Arts Theatre, London – until 2 September 2017
Just transferred from the Jermyn Street theatre to the Arts Theatre, I Loved Lucy is an autobiographical play, adapted from Lee Tannen‘s memoirs about his relationship with cultural icon, Lucille Ball. A massive fan of the comedy star, Tannen uses obscure family ties to meet and form a friendship with Lucy. They bond with stories and fantasies over their games of backgammon as Tannen becomes a close confidant and sees a side of ‘Auntie Mame’ that very few got to see.
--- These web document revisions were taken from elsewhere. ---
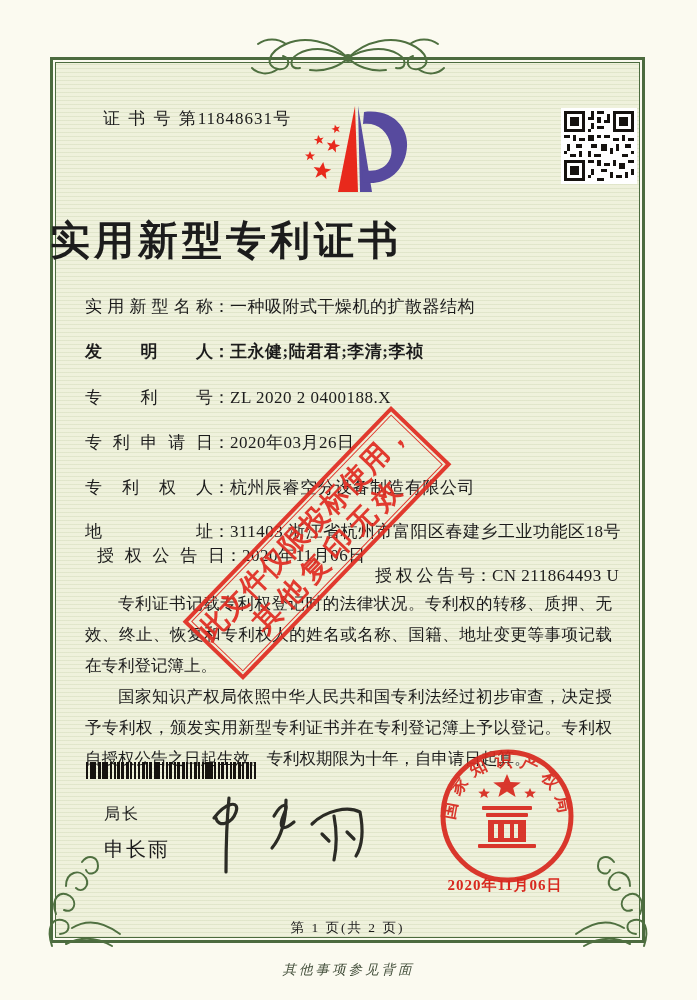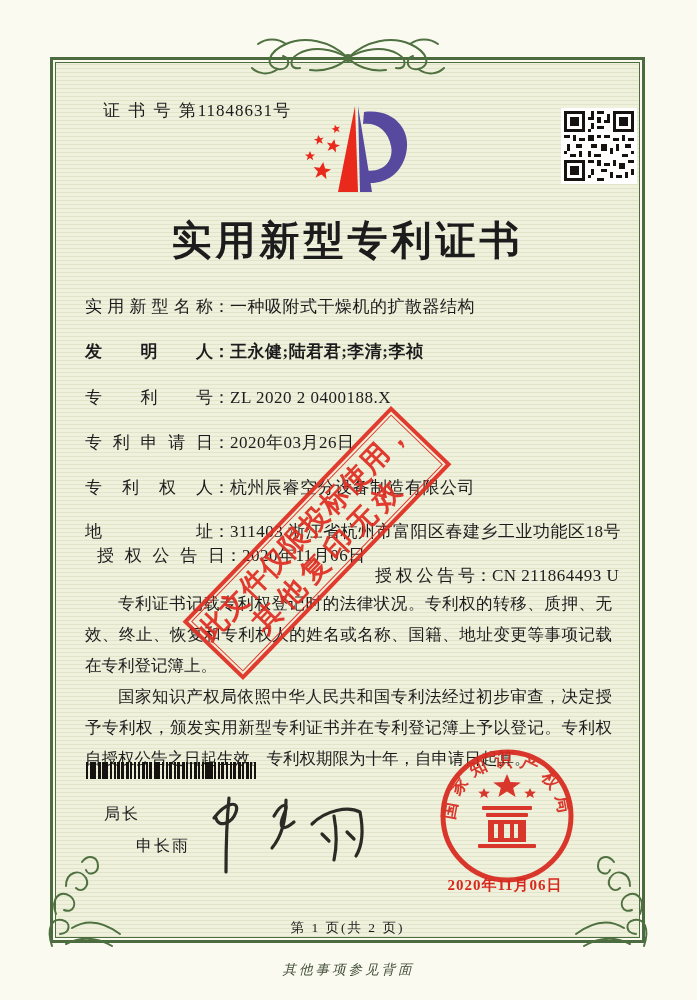"证 书 号 第11848631号" .cert-no { top: 99px -> 107px }
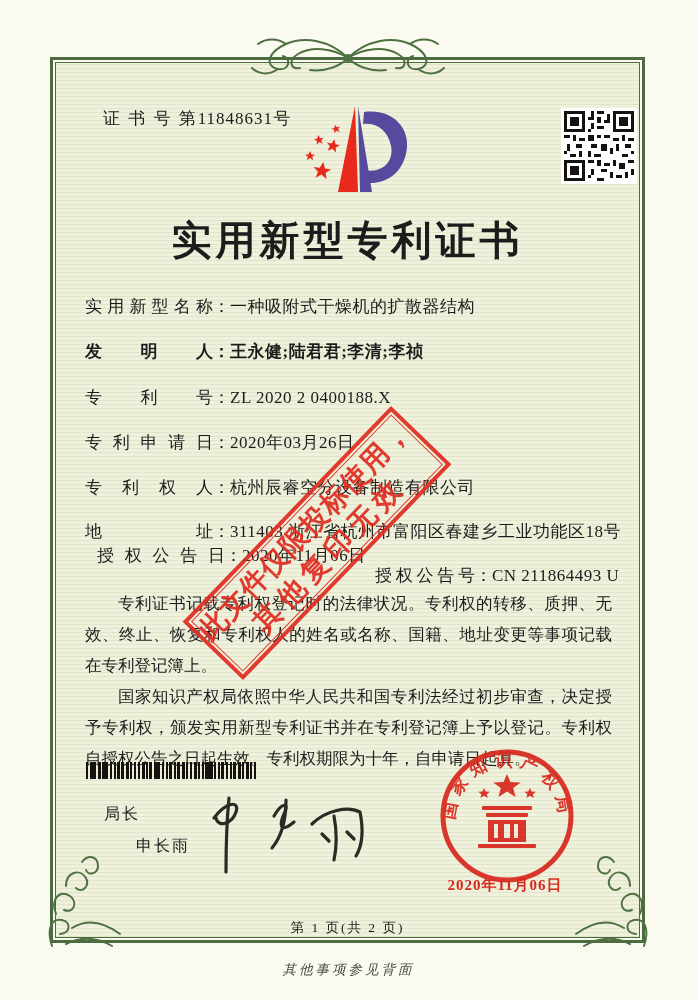"实用新型专利证书" .title { text-align: center -> none }
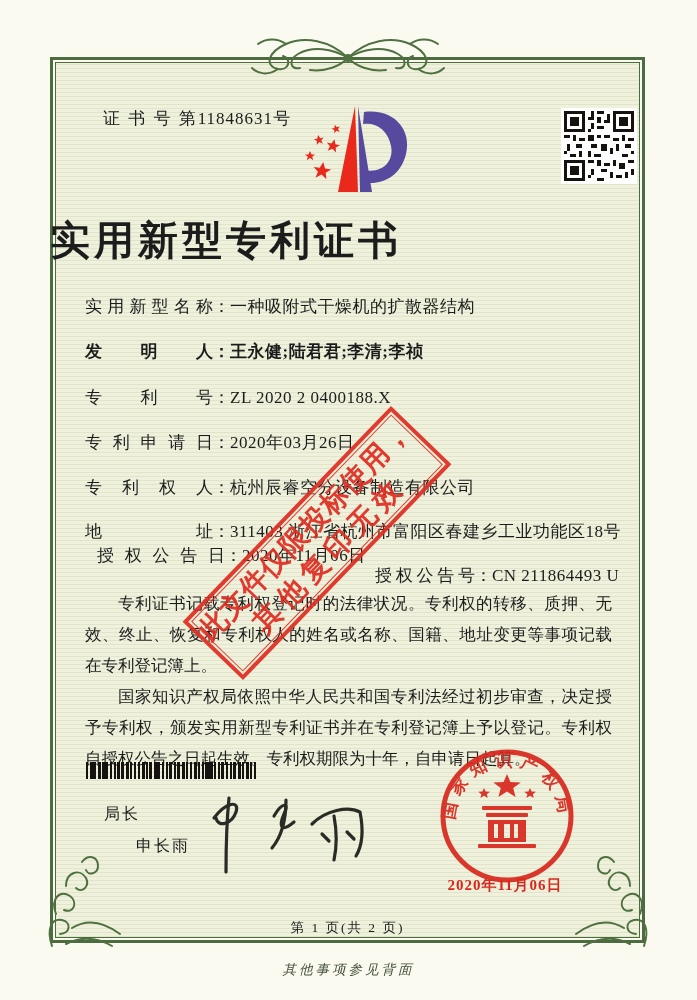"申长雨" .director-name { font-size: 16px -> 20px; margin-left: 32px -> none }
As someone who wasn’t alive during any of Ball’s life and who until writing this review, had never seen an episode of I Love Lucy, I don’t suppose I’m the target audience for this play. There were a number of anecdotes and names which meant nothing to me purely because of my age and I felt I was an outsider looking in on the jokes.
However, for all those times I didn’t laugh something else came along which had me in hysterics proving you don’t need to be a Lucy fan to enjoy this show. Tannen’s script is extremely witty and uses repetition extremely well to generate laughs. Alongside the laughs there are also more heartfelt moments, especially in act two when Lucy realises she has peaked and can never achieve the same levels of fame and love again.
Tannen as the narrator is humorous and he doesn’t shy away from showing his dark side as well as Lucy’s but I found it strange at times how closely he paints the relationship. Tannen is shown as being one of Lucy’s only confidants and the only person in her life. With her children and partners barely mentioned I feel that Tannen is a somewhat unreliable source and although it may have been true that Lucy had very few other relationships, it would be interesting to see why the others are so absent.
Sandra Dickinson captures Lucy’s mannerisms and iconic laugh perfectly. She gives a truly wonderful performance and remains committed to the role throughout. Her comedic timing, although sometimes ever so slightly off is good and she delivers Lucy’s slicing asides and witty quips with ease.
As the celebrity obsessed, excitable, Tannen, Matthew Scott is great. He not only plays his main role but a number of smaller roles such as the hotel receptionist and chauffeur where he shows off his versatility well. Dickinson and Scott’s chemistry is great and although the stalkerish fan becoming best friends with the star is kind of strange, it somehow works and comes across in a natural way.
Anthony Biggs’ direction makes good use of the black box Arts Theatre and he is unafraid of stillness for dramatic effect. Gregor Donnelly’s simplistic set design adds just enough drama whilst keeping the flow of the piece.
I Loved Lucy is a joy to watch- great fun with an air of drama, glitz and glam.